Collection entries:
--------------------------------------------------

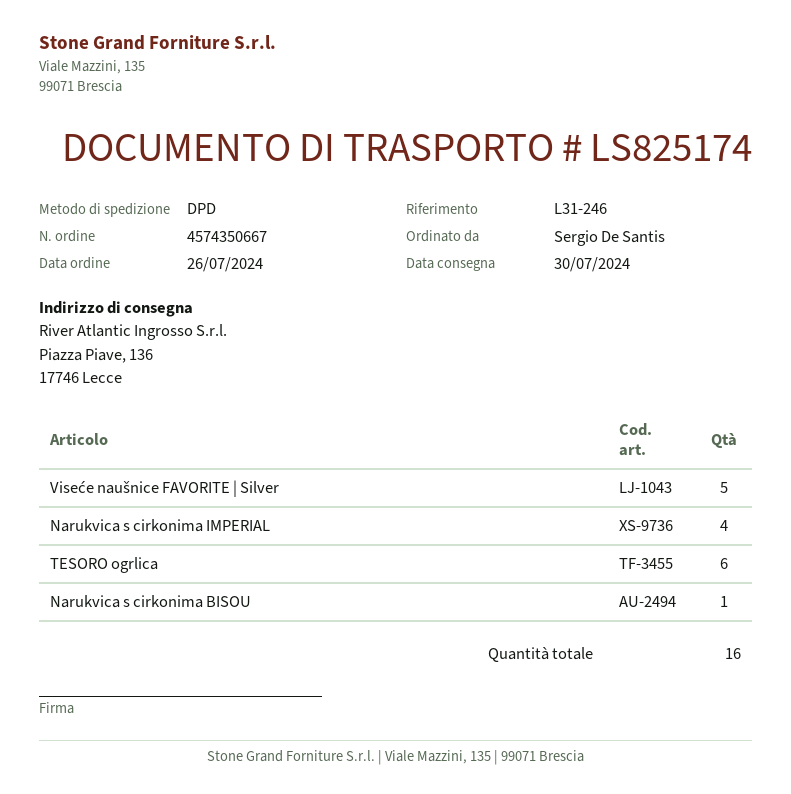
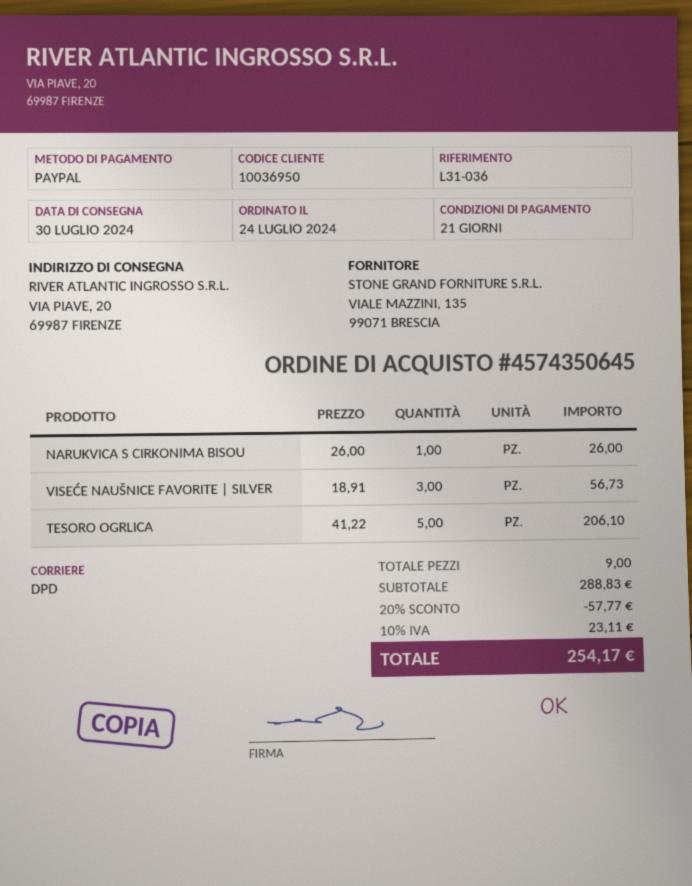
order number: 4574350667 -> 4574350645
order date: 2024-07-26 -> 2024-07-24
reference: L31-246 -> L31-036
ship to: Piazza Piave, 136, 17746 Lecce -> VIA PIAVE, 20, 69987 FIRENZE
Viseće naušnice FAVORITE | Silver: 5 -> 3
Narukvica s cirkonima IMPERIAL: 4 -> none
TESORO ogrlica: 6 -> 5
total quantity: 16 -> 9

--------------------------------------------------

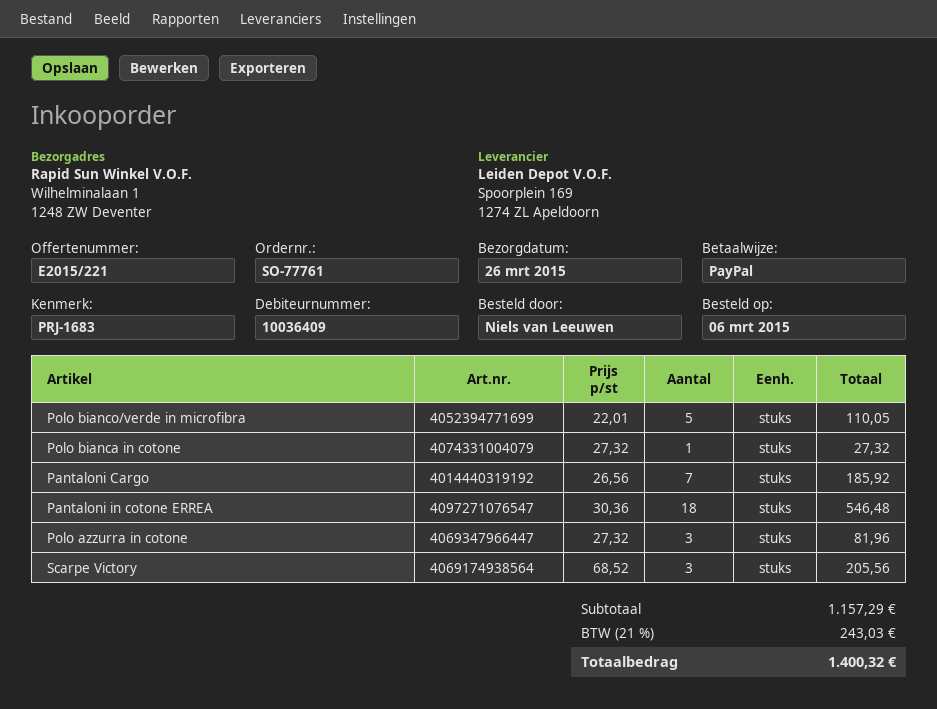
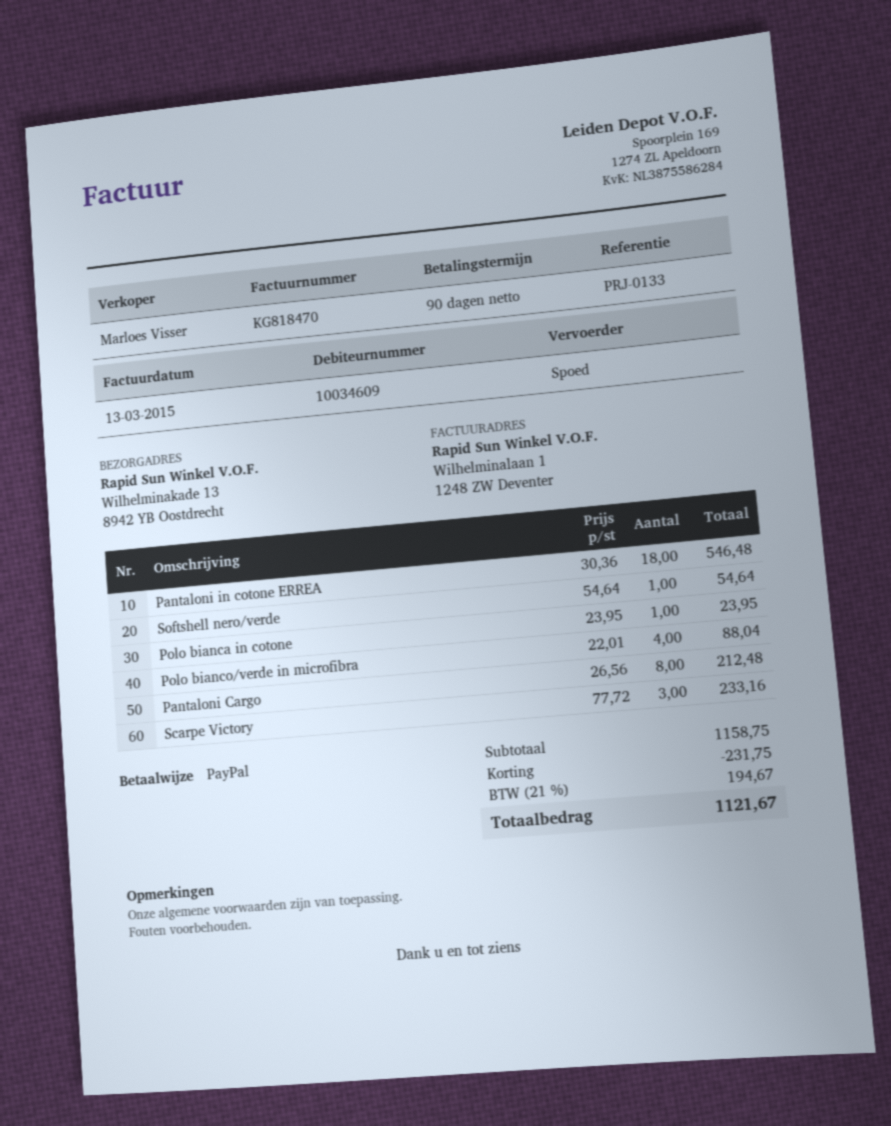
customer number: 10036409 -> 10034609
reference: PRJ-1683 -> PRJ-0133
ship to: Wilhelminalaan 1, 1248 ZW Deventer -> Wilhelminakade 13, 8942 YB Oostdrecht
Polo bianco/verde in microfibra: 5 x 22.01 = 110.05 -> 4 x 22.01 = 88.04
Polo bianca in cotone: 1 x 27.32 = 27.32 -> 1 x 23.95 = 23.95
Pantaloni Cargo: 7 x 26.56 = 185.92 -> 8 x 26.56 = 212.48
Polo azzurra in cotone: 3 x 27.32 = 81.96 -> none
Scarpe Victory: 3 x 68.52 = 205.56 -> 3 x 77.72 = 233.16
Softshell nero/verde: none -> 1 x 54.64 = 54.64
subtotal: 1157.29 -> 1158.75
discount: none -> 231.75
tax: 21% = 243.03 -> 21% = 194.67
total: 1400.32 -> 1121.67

--------------------------------------------------

Problem requirements: Quote the data above from the line containing "order number: 4574350667 -> 4574350645" to the line containing "total quantity: 16 -> 9", inclusive, and stop.

Problem solution:
order number: 4574350667 -> 4574350645
order date: 2024-07-26 -> 2024-07-24
reference: L31-246 -> L31-036
ship to: Piazza Piave, 136, 17746 Lecce -> VIA PIAVE, 20, 69987 FIRENZE
Viseće naušnice FAVORITE | Silver: 5 -> 3
Narukvica s cirkonima IMPERIAL: 4 -> none
TESORO ogrlica: 6 -> 5
total quantity: 16 -> 9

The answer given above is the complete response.